Yakiniku (???), literally meaning “grilled meat”, is a Japanese term which is used in the broadest sense to refer to grilled meat dishes. But do not confused this with yakitori, which often refers to grilled chicken (and other form of meats) on skewers – which was served at last year’s birthday celebration. Once thought to be a variant of galbi dishes modified by Korean living in Japan, this style of cooking using bite-sized meat and vegetable on griddles over flame of wood charcoal is now widely accepted as Japanese BBQ.
In this yakiniku restaurant, diners could order several types of prepared raw ingredients including beef or pork r?su (loin and chuck slices), karubi or baraniku (short ribs), butabara (pork belly), offal, liver, beef tongue, chicken and a few more variants available from their singular A4 page menu. The ingredients are then cooked by the diners, several pieces at a time, on a grill placed in the middle of the table throughout the duration of the meal. You can choose to either dip the cooked pieces into a sauce mixture of Japanese soy sauce, sake, mirin, sugar, garlic and sesame or just eat it on its own, as they are typically marinated with salt.

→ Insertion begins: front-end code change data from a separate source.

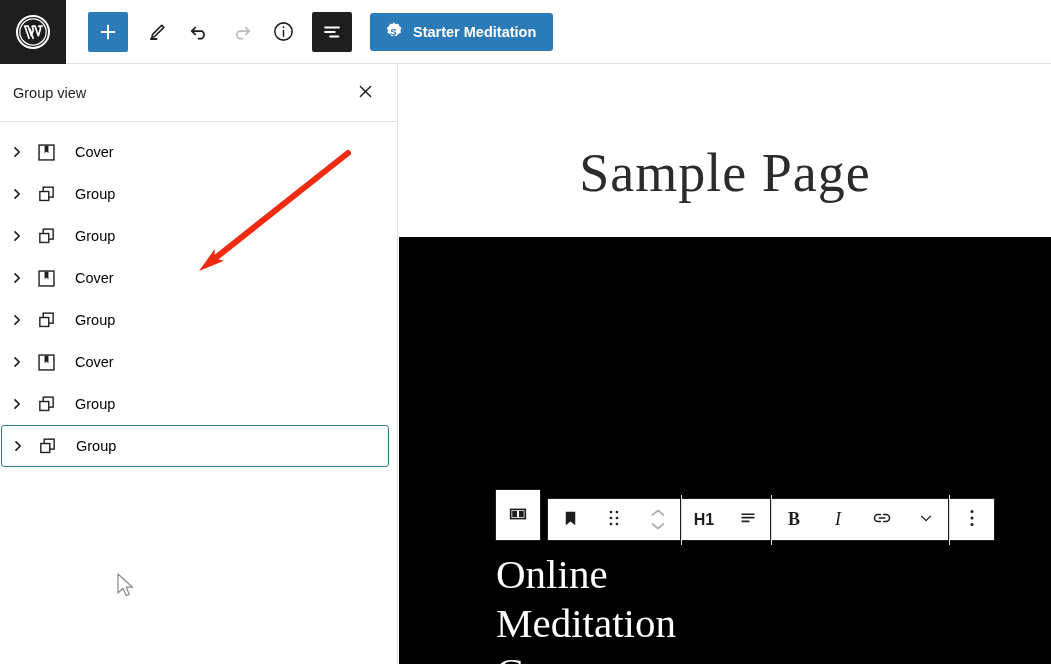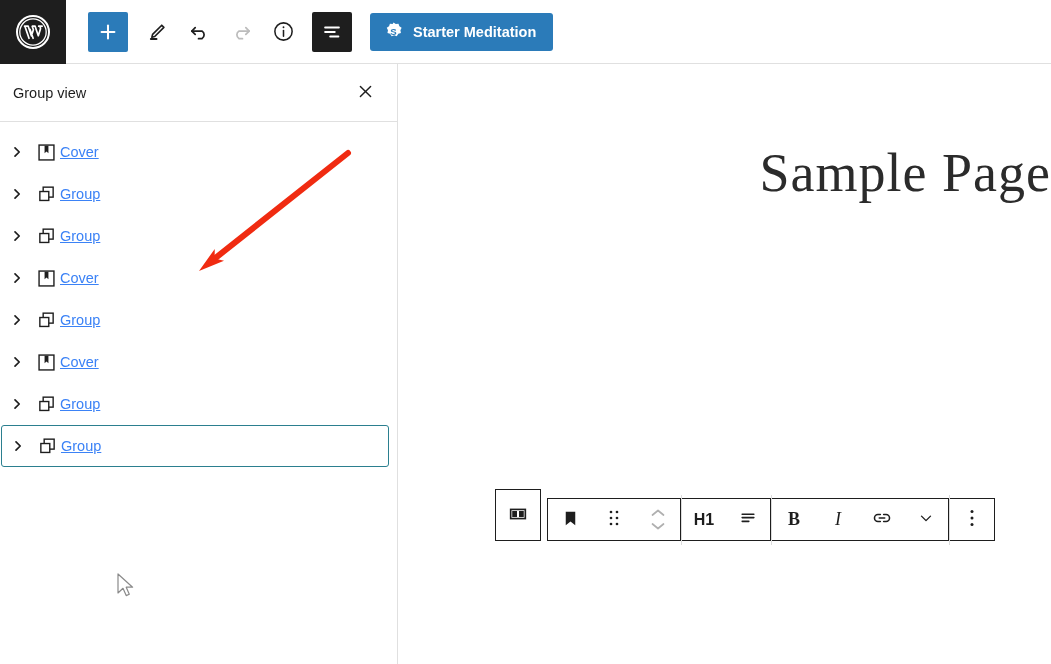"Cover" .blk-label { color: #3b82f6 -> #000000; margin-left: 2px -> 17px; text-decoration: underline -> none }
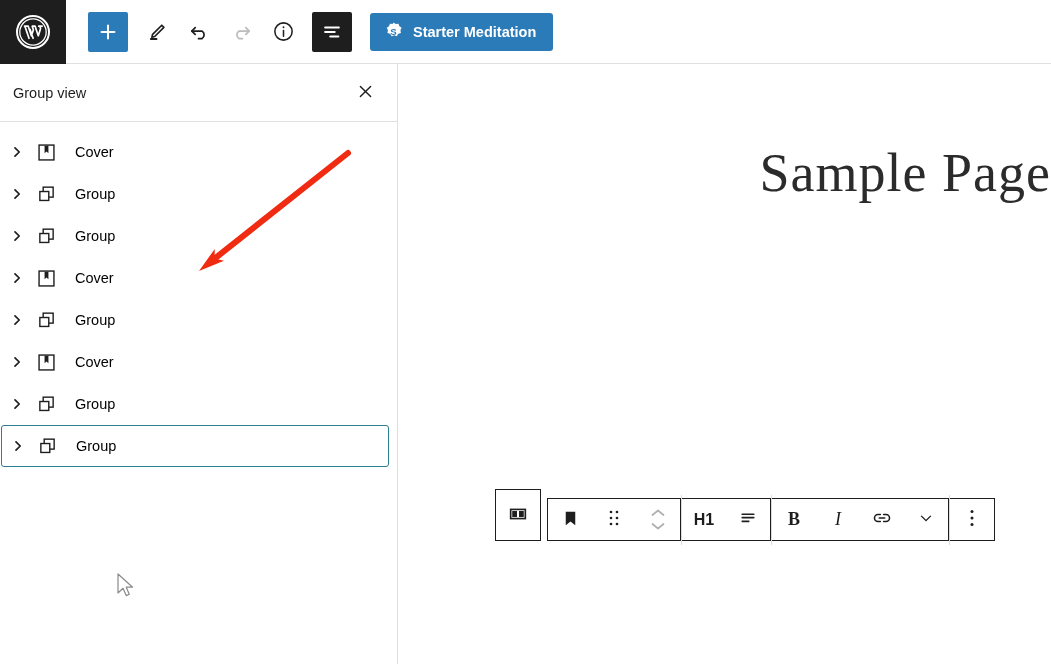"Sample Page" .page-title { text-align: right -> center }
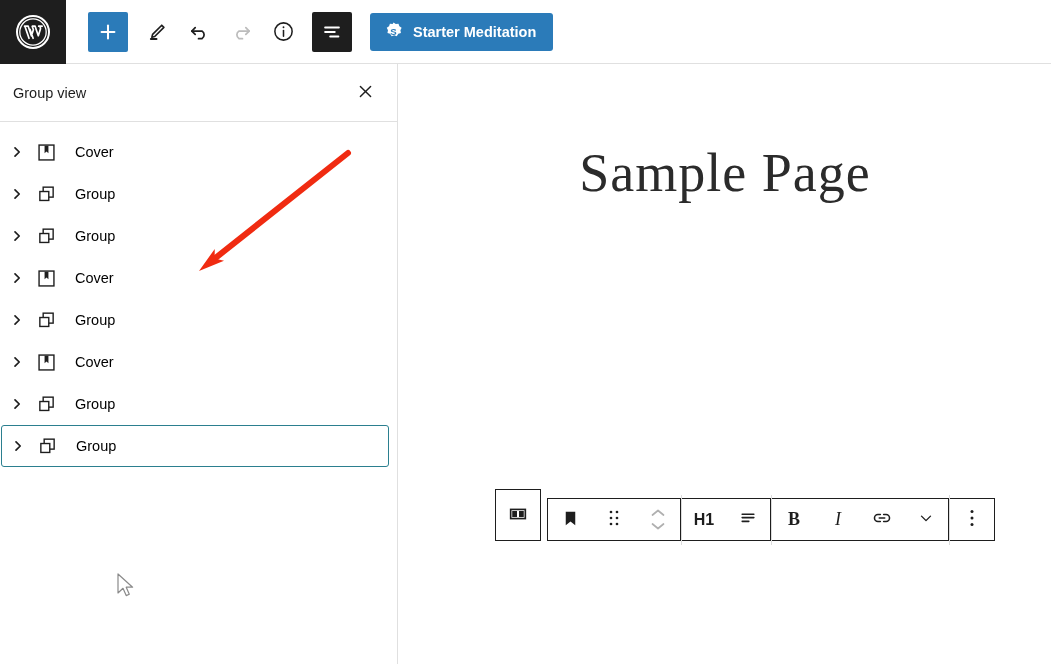"Online" div.cover-block { html: none -> <div> <div> <div>Online</div> <div>Meditation</div> <div>Courses</div> </div> </div> }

You can also choose to start your meal with an order of Lamb Jingisukan (Japanese-style Mongolian hotplate), and savour on tender pieces of lamb which were very well-marinated. We also ordered the curious Offal Meet Soup, made mostly of tripes and innards slow cooked for hours in a radish soup with plenty of vegetables. You may also want to try the Rice & Egg bowl – Japanese rice, topped with raw egg and drown with the same delicious offal soup gravy. Down this all with a bottle of Ozeki sake, which only cost RM16!
I can now see why the other patrons were so protective of their little secret supper club.
No birthday celebrations would have been completed without a slice of Fatboybakes‘ cake, which Kenny and his Devil has kindly arranged for in their warm home. The droolsome Salted Caramel Chocolate, complimented with the Diva’s freshly brewed coffee was the perfect way to chill out for the rest of the evening. The night ended with sweet smiles, hearty laughter and a gift suited for Le (not so) Petit Prince.
No.1, No.2, and No.3 – thank you for the wonderful evening.
Gerai Makanan Japanese BBQ
Center Court, Plaza Faber,
Jalan Desa Jaya, Taman Desa off Jalan Klang Lama,
58100 Kuala Lumpur.
Business Hours: Opens everyday, from 6 p.m until whenever the last customer leaves.